* _WHAT YOU ARE ASKED TO DO_
Set down every record below exactly as written, but leave out the pictures.

(Edit tracking data)
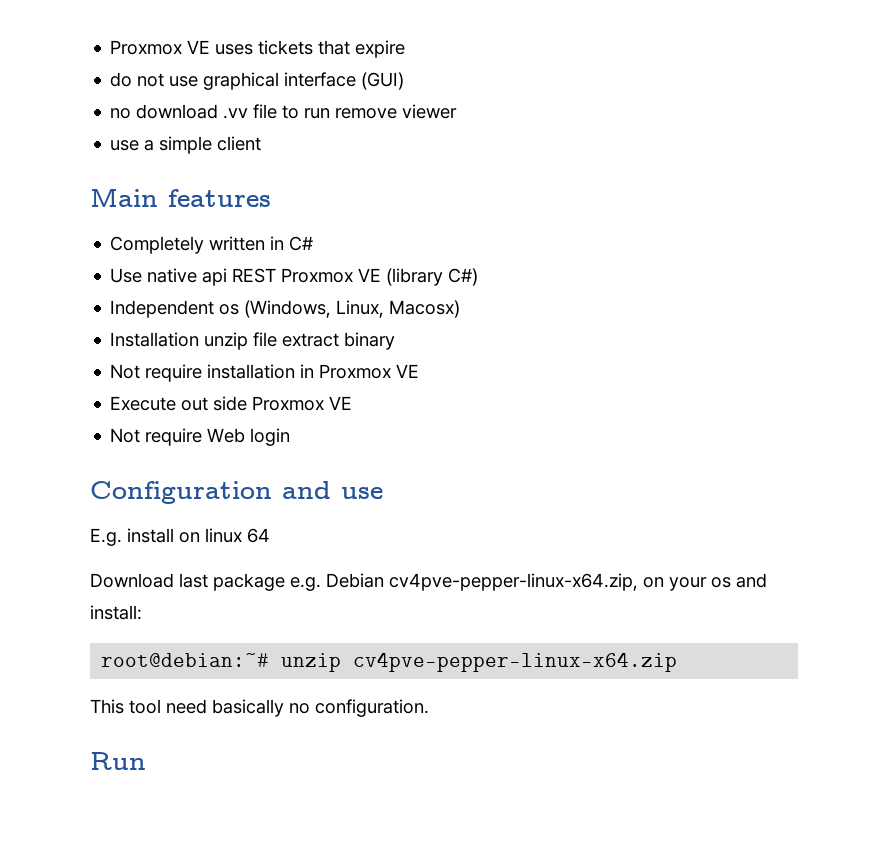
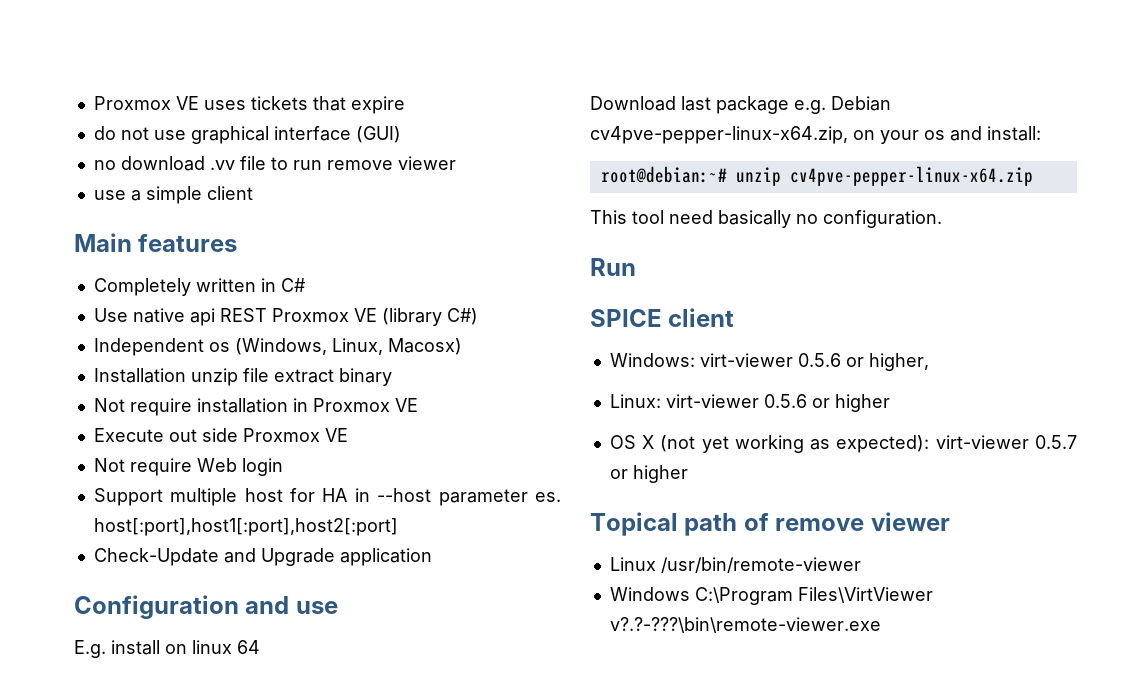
(291, 437) none -> [93,488,561,506] [93,518,398,536] [93,548,432,566] // Support multiple host for HA in --host parameter es. host[:port],host1[:port],host2[:port] // Check-Update and Upgrade application
(146, 761) none -> [590,308,735,327] [609,353,929,371] [609,394,890,412] [609,435,1077,453] [609,465,688,483] [590,512,950,536] [609,557,861,573] [609,587,933,605] [609,617,881,633] // SPICE client // Windows: virt-viewer 0.5.6 or higher, // Linux: virt-viewer 0.5.6 or higher // OS X (not yet working as expected): virt-viewer 0.5.7 or higher // Topical path of remove viewer // Linux /usr/bin/remote-viewer // Windows C:\Program Files\VirtViewer v?.?-???\bin\remote-viewer.exe

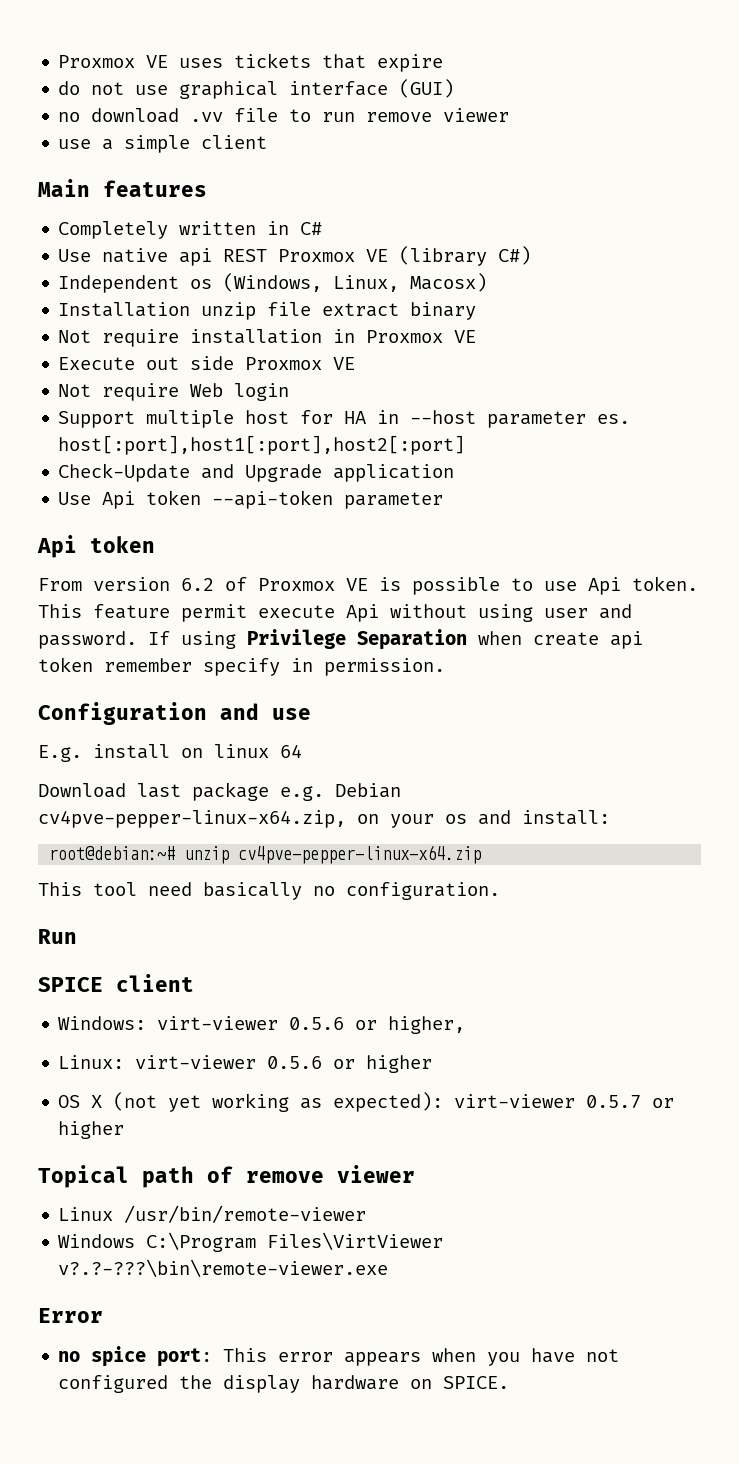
(432, 557) none -> [58,490,444,509] [37,535,155,558] [38,576,698,595] [38,604,632,622] [38,629,643,650] [38,657,445,676] // Use Api token --api-token parameter // Api token // From version 6.2 of Proxmox VE is possible to use Api token. This feature permit execute Api without using user and password. If using Privilege Separation when create api token remember specify in permission.
(881, 625) none -> [38,1308,103,1323] [58,1346,620,1367] [58,1375,510,1393] // Error // no spice port: This error appears when you have not configured the display hardware on SPICE.

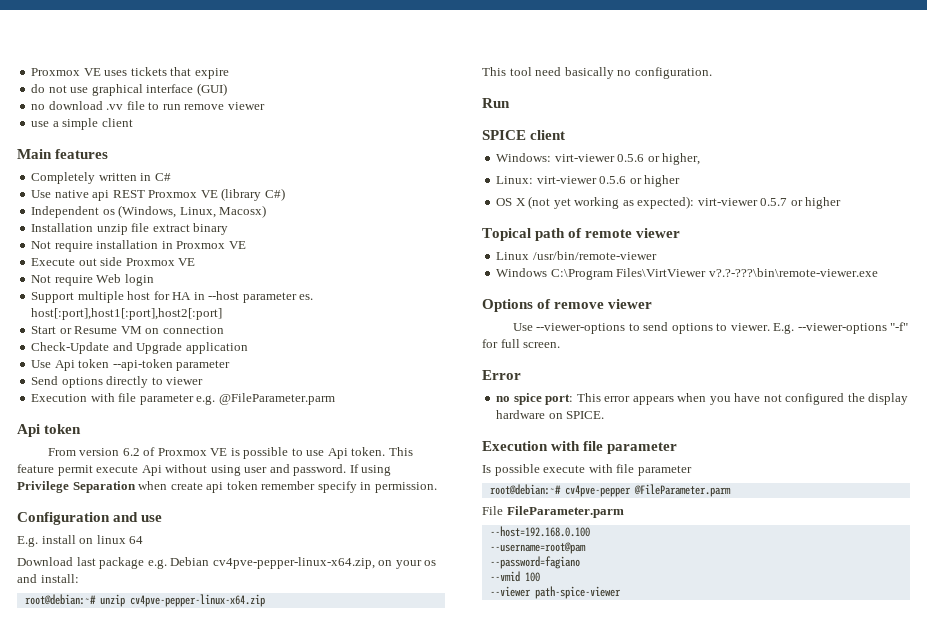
(466, 445) none -> [31,326,224,334] // Start or Resume VM on connection
(444, 500) none -> [31,376,204,388] [31,393,335,405] // Send options directly to viewer // Execution with file parameter e.g. @FileParameter.parm
[246,1171,324,1183] remove -> [585,229,633,238] remote
(389, 1268) none -> [482,299,653,312] [512,322,909,334] [482,339,561,348] // Options of remove viewer // Use --viewer-options to send options to viewer. E.g. --viewer-options "-f" for full screen.
(510, 1382) none -> [482,441,678,454] [482,464,692,476] [489,484,731,497] [482,506,624,518] [489,526,590,537] [489,542,586,554] [489,556,580,569] [489,571,540,582] [489,586,621,599] // Execution with file parameter // Is possible execute with file parameter // root@debian:~# cv4pve-pepper @FileParameter.parm // File FileParameter.parm // --host=192.168.0.100 // --username=root@pam // --password=fagiano // --vmid 100 // --viewer path-spice-viewer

* _ANSWER TO THE EXERCISE_
(291, 437) none -> [93,488,561,506] [93,518,398,536] [93,548,432,566] // Support multiple host for HA in --host parameter es. host[:port],host1[:port],host2[:port] // Check-Update and Upgrade application
(146, 761) none -> [590,308,735,327] [609,353,929,371] [609,394,890,412] [609,435,1077,453] [609,465,688,483] [590,512,950,536] [609,557,861,573] [609,587,933,605] [609,617,881,633] // SPICE client // Windows: virt-viewer 0.5.6 or higher, // Linux: virt-viewer 0.5.6 or higher // OS X (not yet working as expected): virt-viewer 0.5.7 or higher // Topical path of remove viewer // Linux /usr/bin/remote-viewer // Windows C:\Program Files\VirtViewer v?.?-???\bin\remote-viewer.exe

(432, 557) none -> [58,490,444,509] [37,535,155,558] [38,576,698,595] [38,604,632,622] [38,629,643,650] [38,657,445,676] // Use Api token --api-token parameter // Api token // From version 6.2 of Proxmox VE is possible to use Api token. This feature permit execute Api without using user and password. If using Privilege Separation when create api token remember specify in permission.
(881, 625) none -> [38,1308,103,1323] [58,1346,620,1367] [58,1375,510,1393] // Error // no spice port: This error appears when you have not configured the display hardware on SPICE.

(466, 445) none -> [31,326,224,334] // Start or Resume VM on connection
(444, 500) none -> [31,376,204,388] [31,393,335,405] // Send options directly to viewer // Execution with file parameter e.g. @FileParameter.parm
[246,1171,324,1183] remove -> [585,229,633,238] remote
(389, 1268) none -> [482,299,653,312] [512,322,909,334] [482,339,561,348] // Options of remove viewer // Use --viewer-options to send options to viewer. E.g. --viewer-options "-f" for full screen.
(510, 1382) none -> [482,441,678,454] [482,464,692,476] [489,484,731,497] [482,506,624,518] [489,526,590,537] [489,542,586,554] [489,556,580,569] [489,571,540,582] [489,586,621,599] // Execution with file parameter // Is possible execute with file parameter // root@debian:~# cv4pve-pepper @FileParameter.parm // File FileParameter.parm // --host=192.168.0.100 // --username=root@pam // --password=fagiano // --vmid 100 // --viewer path-spice-viewer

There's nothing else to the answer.